EXERCISE OBJECTIVE
Locate the word "absolute" in the data below, then copy every line that holds it.

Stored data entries
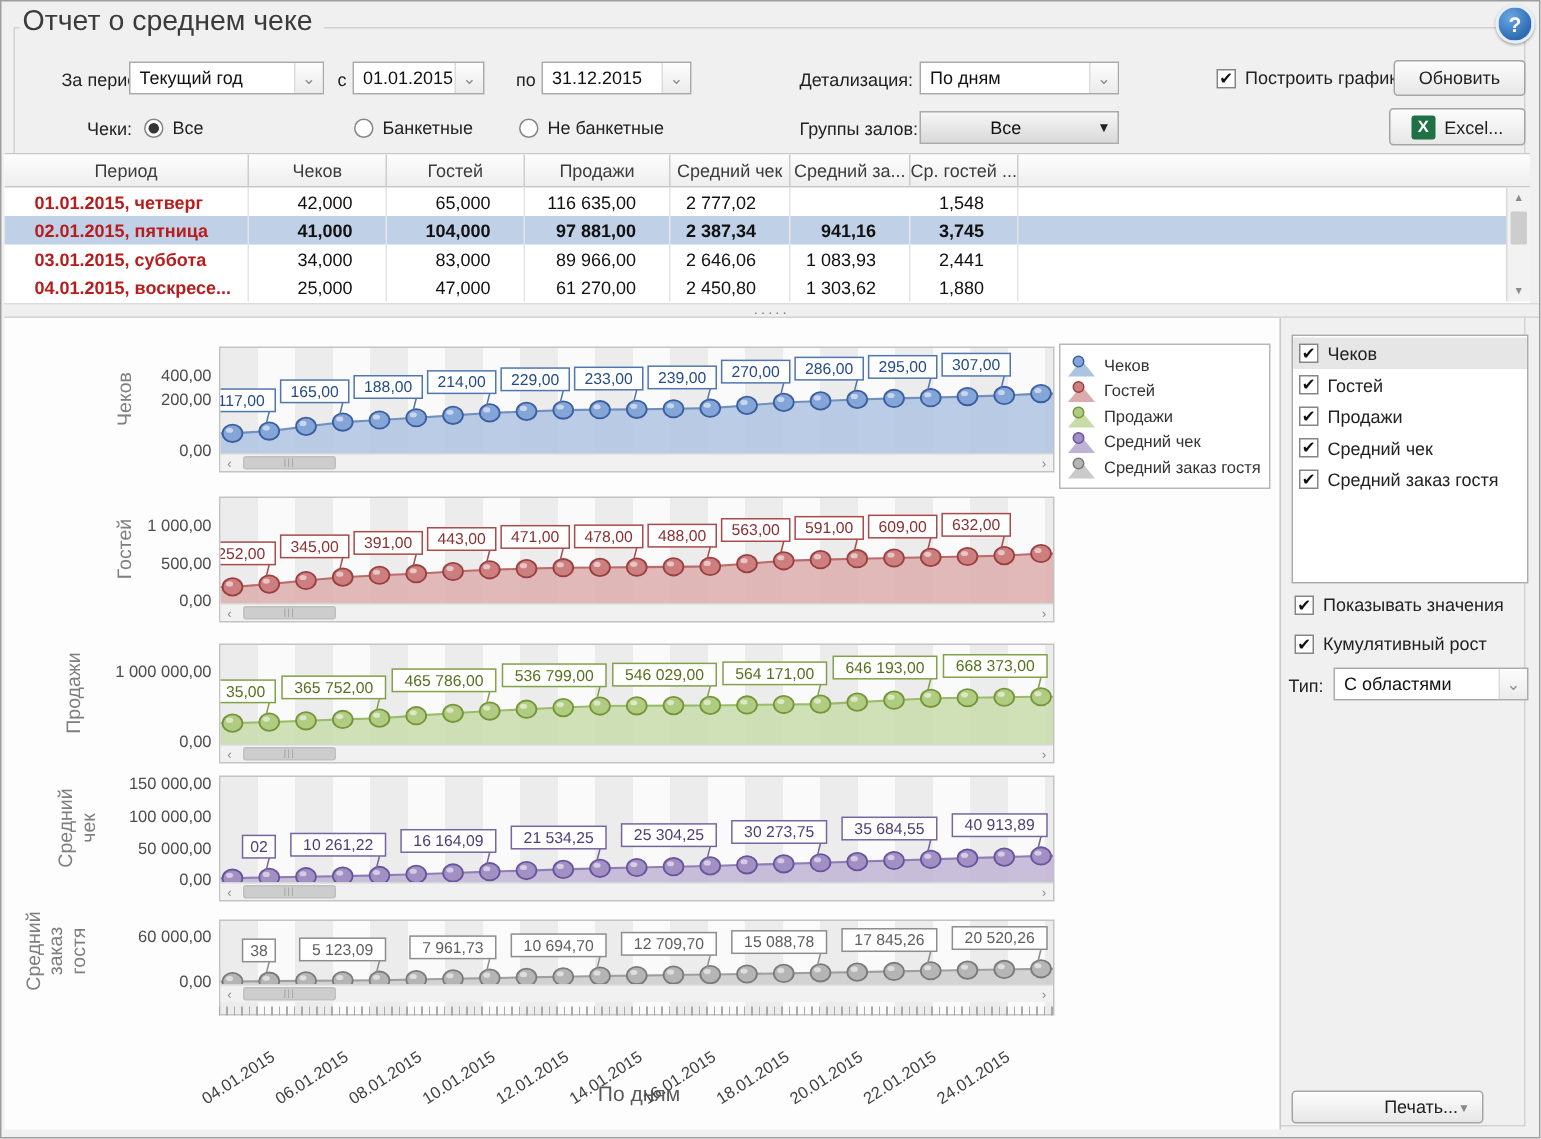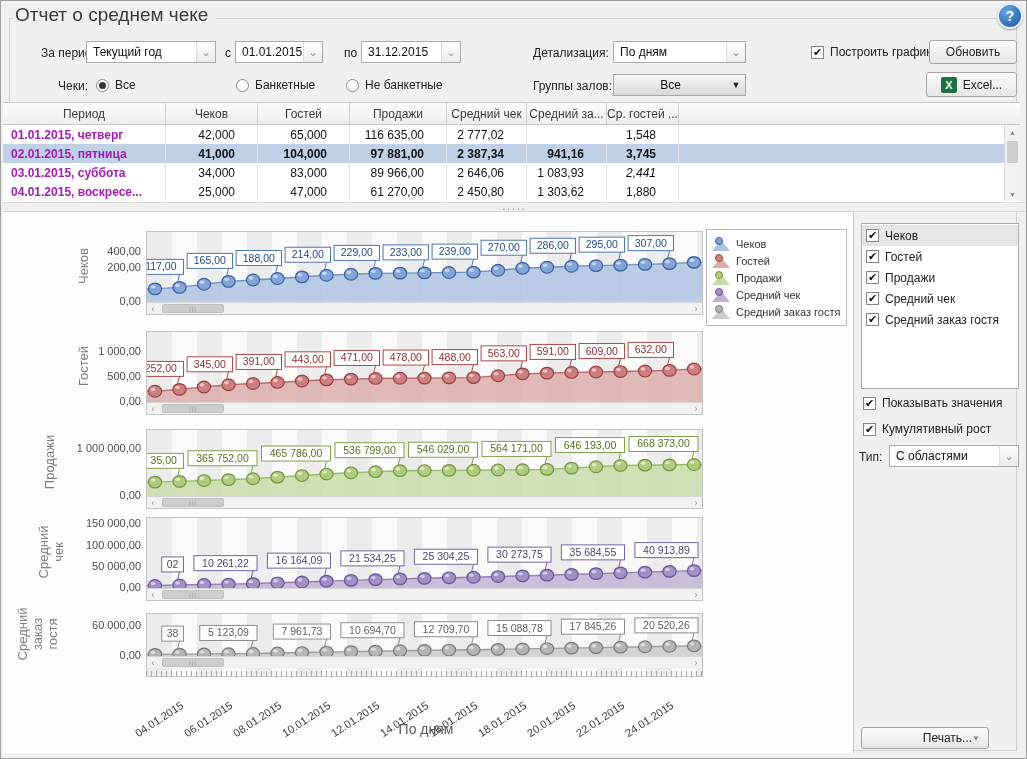--- a/index.html
+++ b/index.html
@@ -33,7 +33,7 @@
   .tr.sel{background:#bfd0e7;}
   .td{display:flex;align-items:center;box-sizing:border-box;border-right:1px solid #e4e4e4;overflow:hidden;white-space:nowrap;color:#111;}
   .td.num{justify-content:flex-end;padding-right:22px;}
-  .td.per{font-weight:bold;padding-left:8px;color:#a21caf;}
+  .td.per{font-weight:bold;padding-left:20px;color:#b91c1c;}
   .tr.sel .td{font-weight:bold;}
   .vscroll{position:absolute;right:0;top:22px;width:16px;height:76px;background:#f2f2f2;border-left:1px solid #d9d9d9;box-sizing:border-box;}
   .vscroll .a{position:absolute;left:0;width:15px;height:14px;color:#8a8a8a;font-size:7px;display:flex;align-items:center;justify-content:center;}

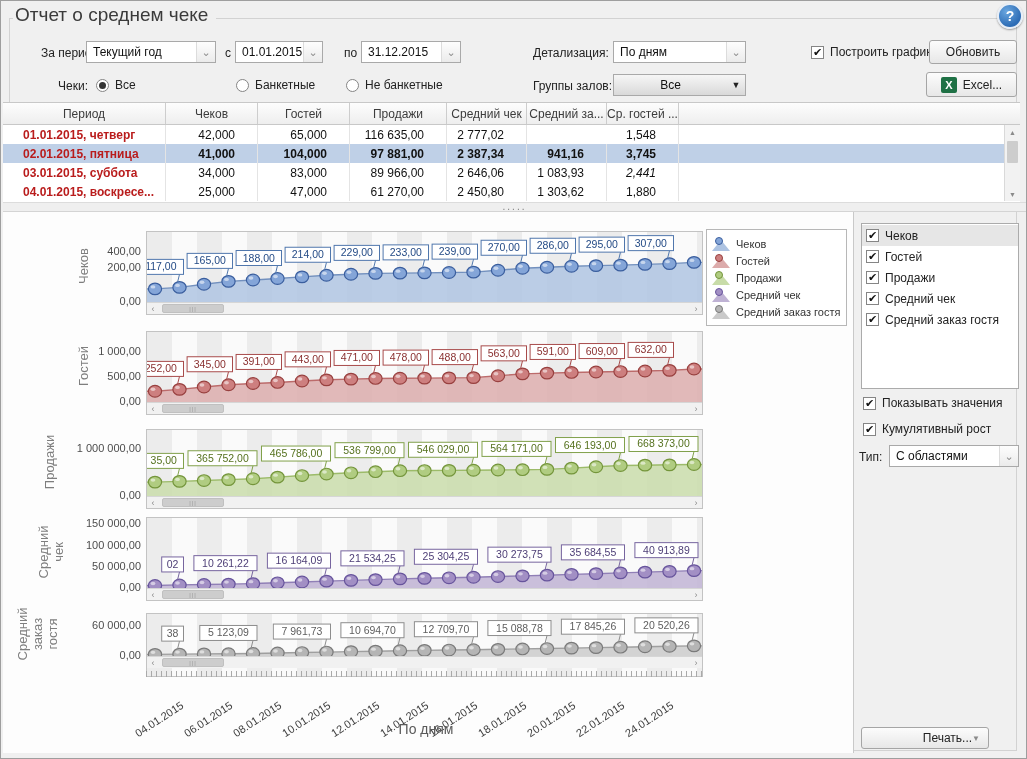--- a/index.html
+++ b/index.html
@@ -165,7 +165,7 @@
           <div class="td num" style="width: 97px;">89 966,00</div>
           <div class="td num" style="width: 80px;">2 646,06</div>
           <div class="td num" style="width: 80px;">1 083,93</div>
-          <div class="td num" style="width: 72px; font-style: italic;">2,441</div>
+          <div class="td num" style="width: 72px;">2,441</div>
         </div>
         <div class="tr">
           <div class="td per" style="width: 163px;">04.01.2015, воскресе...</div>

ANSWER SPACE
   .vscroll{position:absolute;right:0;top:22px;width:16px;height:76px;background:#f2f2f2;border-left:1px solid #d9d9d9;box-sizing:border-box;}
   .vscroll .a{position:absolute;left:0;width:15px;height:14px;color:#8a8a8a;font-size:7px;display:flex;align-items:center;justify-content:center;}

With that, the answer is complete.